[GIVEN DATA Boundary: Start]

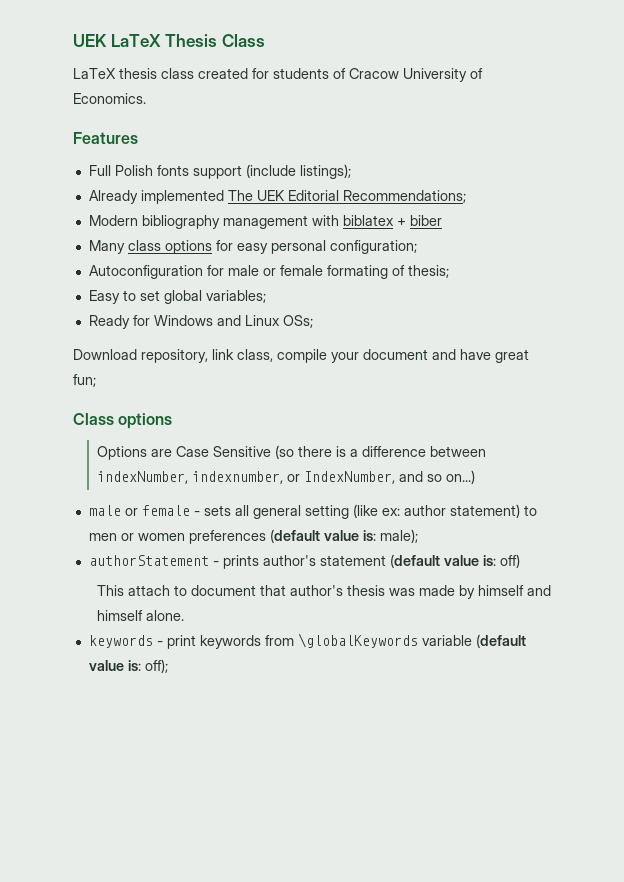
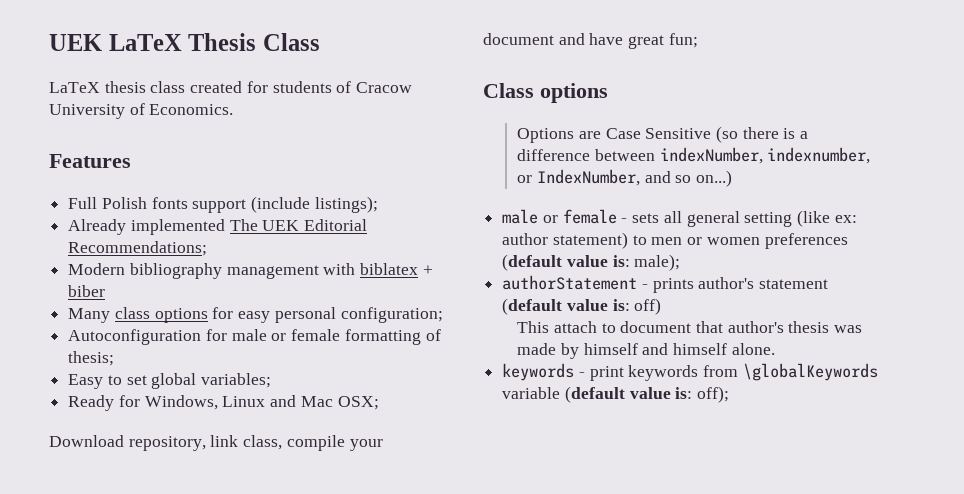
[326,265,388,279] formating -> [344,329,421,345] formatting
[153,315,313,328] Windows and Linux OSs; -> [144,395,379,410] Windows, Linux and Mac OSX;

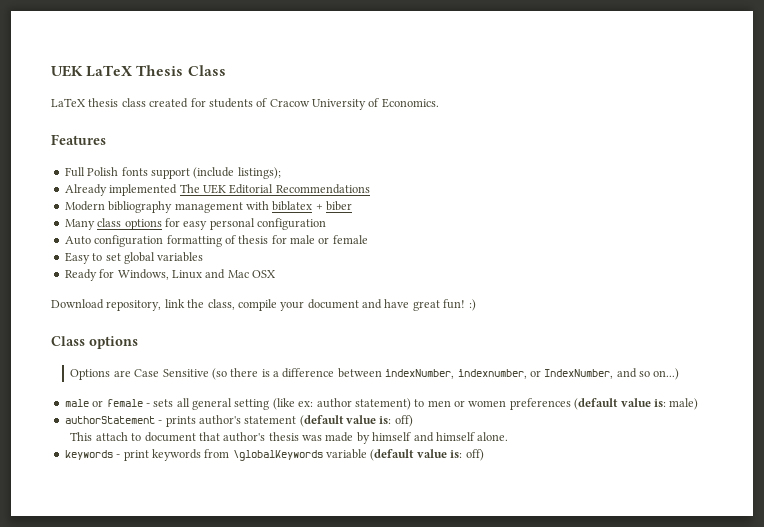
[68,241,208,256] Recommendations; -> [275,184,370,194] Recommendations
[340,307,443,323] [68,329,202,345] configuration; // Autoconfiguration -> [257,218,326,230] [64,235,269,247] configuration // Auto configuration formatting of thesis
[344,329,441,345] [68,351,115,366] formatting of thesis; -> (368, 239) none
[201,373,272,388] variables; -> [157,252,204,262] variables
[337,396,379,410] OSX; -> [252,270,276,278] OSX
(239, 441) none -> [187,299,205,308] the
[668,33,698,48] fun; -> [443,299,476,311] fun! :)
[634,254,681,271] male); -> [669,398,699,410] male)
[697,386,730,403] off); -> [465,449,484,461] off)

[GIVEN DATA Boundary: End]

▶ _EXERCISE DIRECTIONS_: Write out, word for word, the lines from the first line of the entries through the one containing "[68,241,208,256] Recommendations; ->", both included. Leave out the pictures.

▶ _SOLUTION TO THE PROBLEM_:
[326,265,388,279] formating -> [344,329,421,345] formatting
[153,315,313,328] Windows and Linux OSs; -> [144,395,379,410] Windows, Linux and Mac OSX;

[68,241,208,256] Recommendations; -> [275,184,370,194] Recommendations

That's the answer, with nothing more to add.